De la même manière, le directeur exécutif par intérim de l’ONUSIDA, Matthew Kavanagh, a déclaré de son côté : « L’expérience montre qu’une rhétorique stigmatisante peut rapidement paralyser une riposte fondée sur des données probantes en stimulant des dynamiques de peur, en éloignant les personnes des services de santé, en entravant les efforts pour identifier les cas et en encourageant des mesures punitives inefficaces.» Matthieu Gatipon ajoute que le risque est d’autant plus grand dans les pays où l’homophobie est très vigoureuse — on pourrait à ce titre craindre d’autant plus une multiplication des cas de variole du singe dans des pays européens comme la Pologne, la Hongrie, l’Arménie ou la Turquie.

Camille Spire signale en outre: « L’homophobie et la biphobie liées à la variole du singe éloignent également du soin les personnes hétérosexuelles qui auraient peur d’être assimilées à des HSH si elles étaient positives. » Elle rappelle : « Plus la détection est rapide, moins le virus va se répandre. »

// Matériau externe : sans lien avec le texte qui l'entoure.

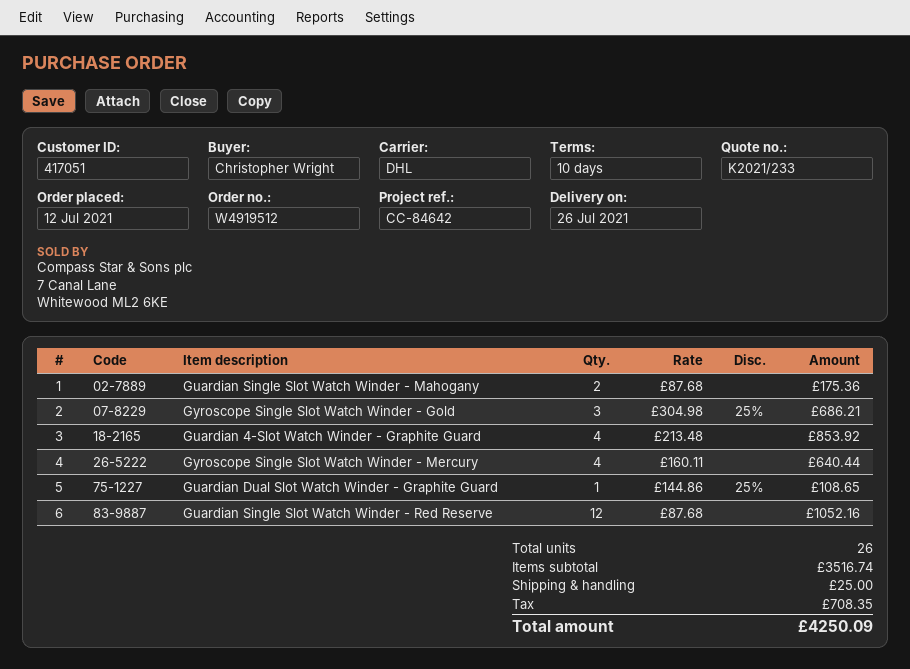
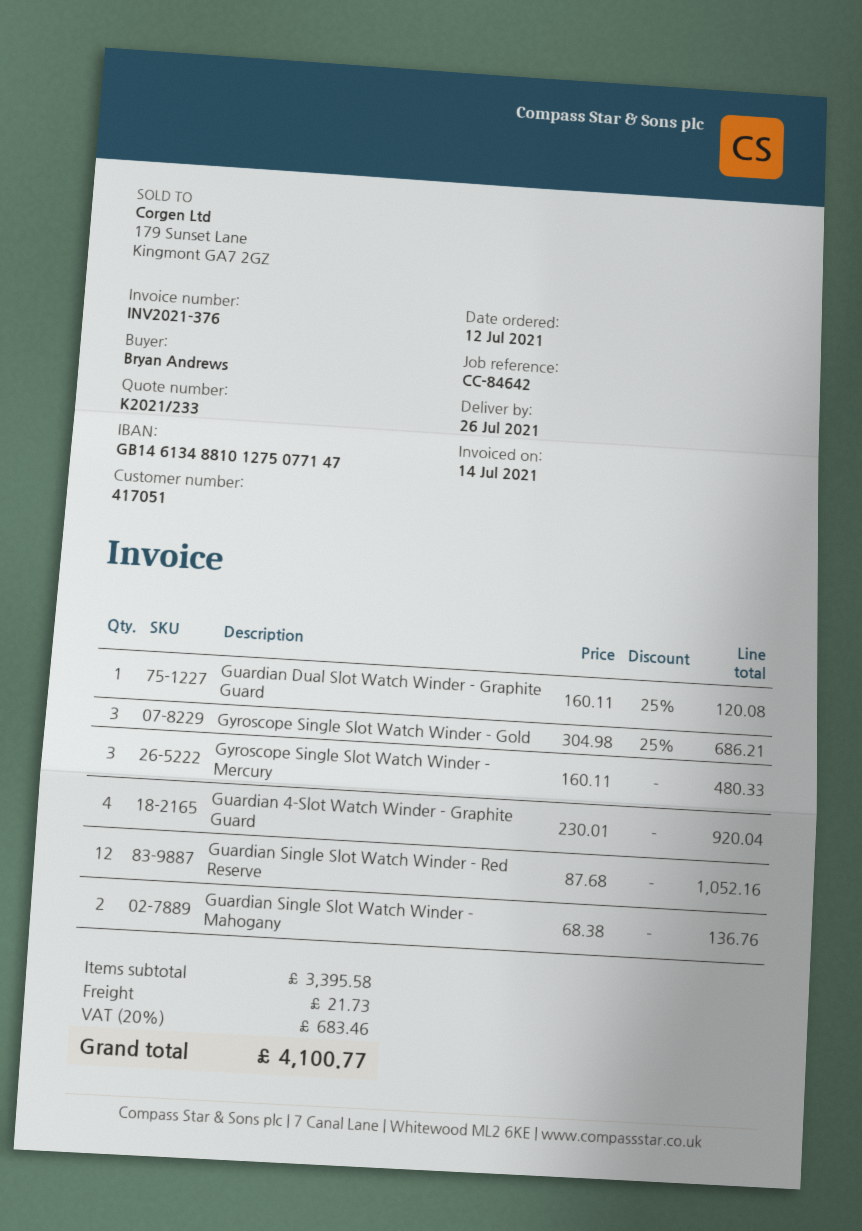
ordered by: Christopher Wright -> Bryan Andrews
Guardian Single Slot Watch Winder - Mahogany: 2 x 87.68 = 175.36 -> 2 x 68.38 = 136.76
Guardian 4-Slot Watch Winder - Graphite Guard: 4 x 213.48 = 853.92 -> 4 x 230.01 = 920.04
Gyroscope Single Slot Watch Winder - Mercury: 4 x 160.11 = 640.44 -> 3 x 160.11 = 480.33
Guardian Dual Slot Watch Winder - Graphite Guard: 1 x 144.86 - 25% = 108.65 -> 1 x 160.11 - 25% = 120.08
subtotal: 3516.74 -> 3395.58
shipping: 25.00 -> 21.73
tax: 708.35 -> 683.46
total: 4250.09 -> 4100.77

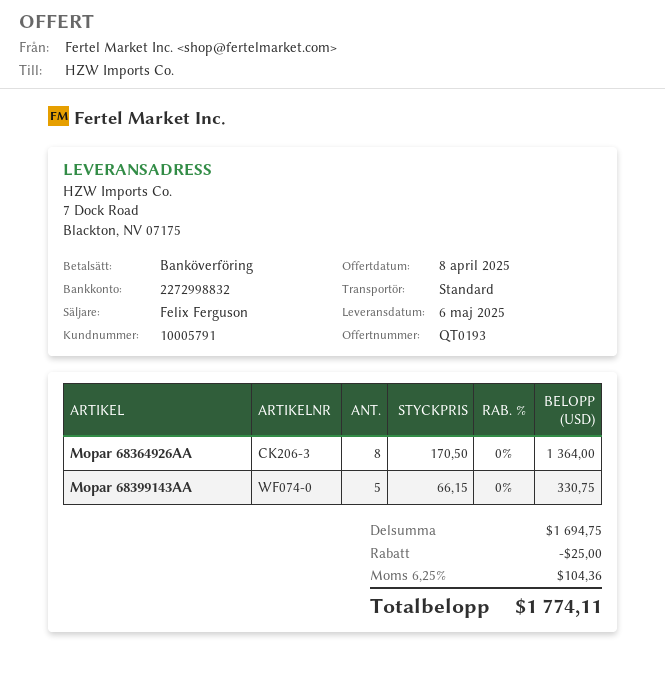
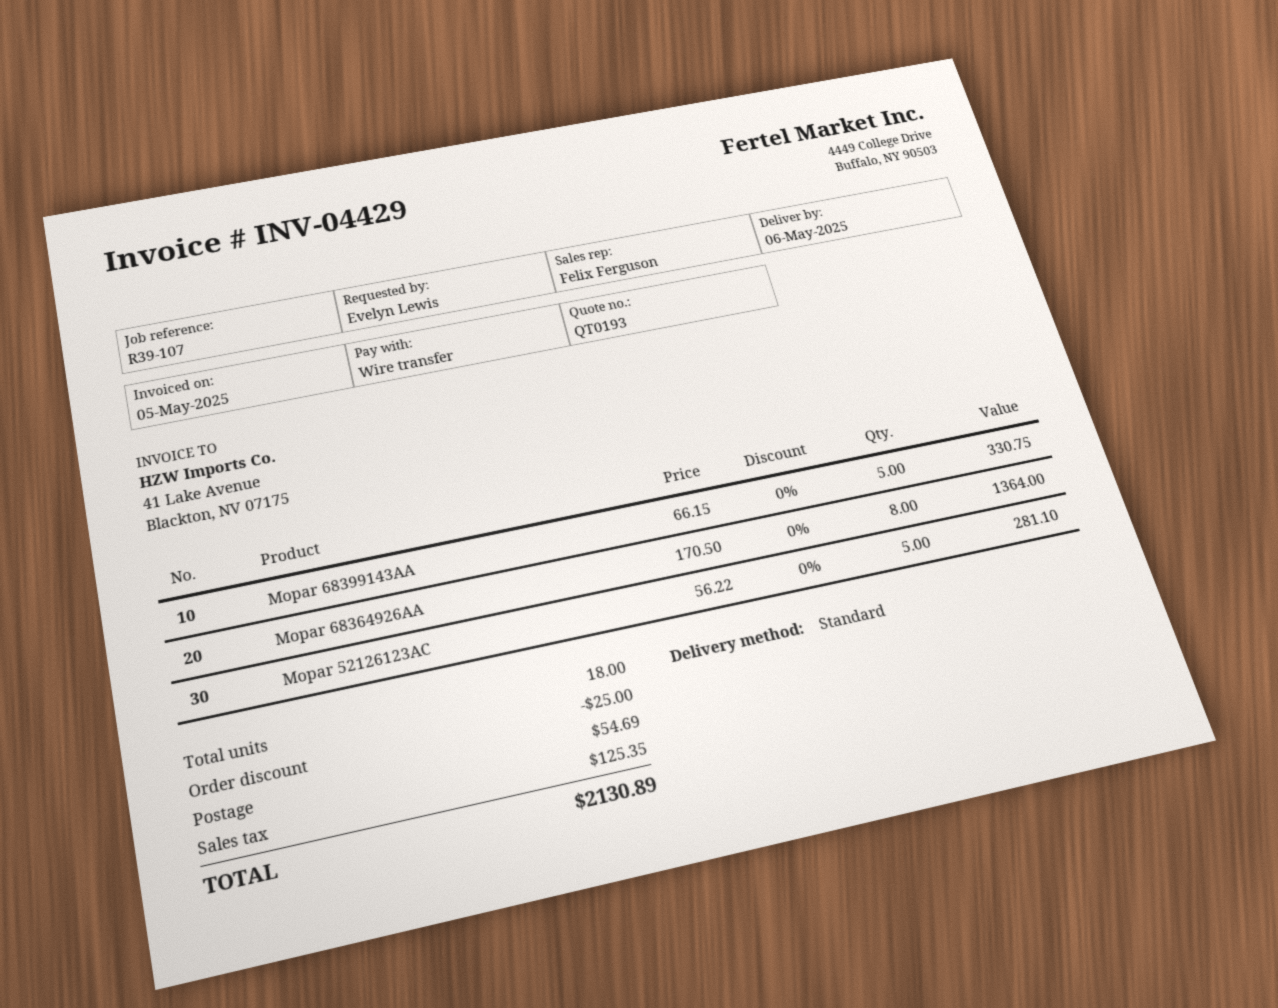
Mopar 52126123AC: none -> 5 x 56.22 = 281.10
shipping: none -> 54.69
tax: 104.36 -> 125.35
total: 1774.11 -> 2130.89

La science contre les discriminations

Alors, que faire pour tenir compte des réalités épidémiologiques sans stigmatiser, tout en œuvrant pour casser les chaînes de contamination ? « Il faut avant tout traiter le sujet de manière scientifique et ne pas se contenter de partager une information uniquement anxiogène qui contient un peu de vrai pour beaucoup de faux », recommande Matthieu Gatipon. Une bonne leçon pour certains médias qui auront pu user d’images telles que des photos de Prides ou de membres de communautés de fétichistes et/ou gaies pour illustrer des articles sur la variole du singe…

En termes de prévention et de réduction des risques, Camille Spire recommande une riposte à la dois communautaire et étatique et se réjouit que celle-ci ne se soit pas faite attendre. En effet, les associations de lutte contre le VIH qui connaissent bien les enjeux de santé publique et/ou LGBTIQ+ n’ont pas tardé à s’emparer du sujet pour délivrer une information solides aux personnes concernées.

« Plus la communication est ciblée, plus elle est précise et efficace » explique ainsi la présidente de AIDES. L’idée est ainsi de privilégier une communication multi-canaux et d’être en mesure de délivrer des réponses adaptées à chacun et chacune. C’est-à-dire, puisque la variole du singe se transmet par le toucher — tout particulièrement par le contact avec les vésicules (les boutons caractéristiques de l’infection) qui sont pleines de virus —, il sera pertinent de cibler les HSH et leurs proches, mais aussi les travailleurs et travailleuses du sexe ainsi que toutes les professions « du toucher » : kinésithérapeutes, ostéopathes, masseurs, esthéticiennes…

« Ce sont des populations qui ont généralement une bonne capacité d’auto-diagnostic et une bonne littéracie en santé » remarque Camille Spire.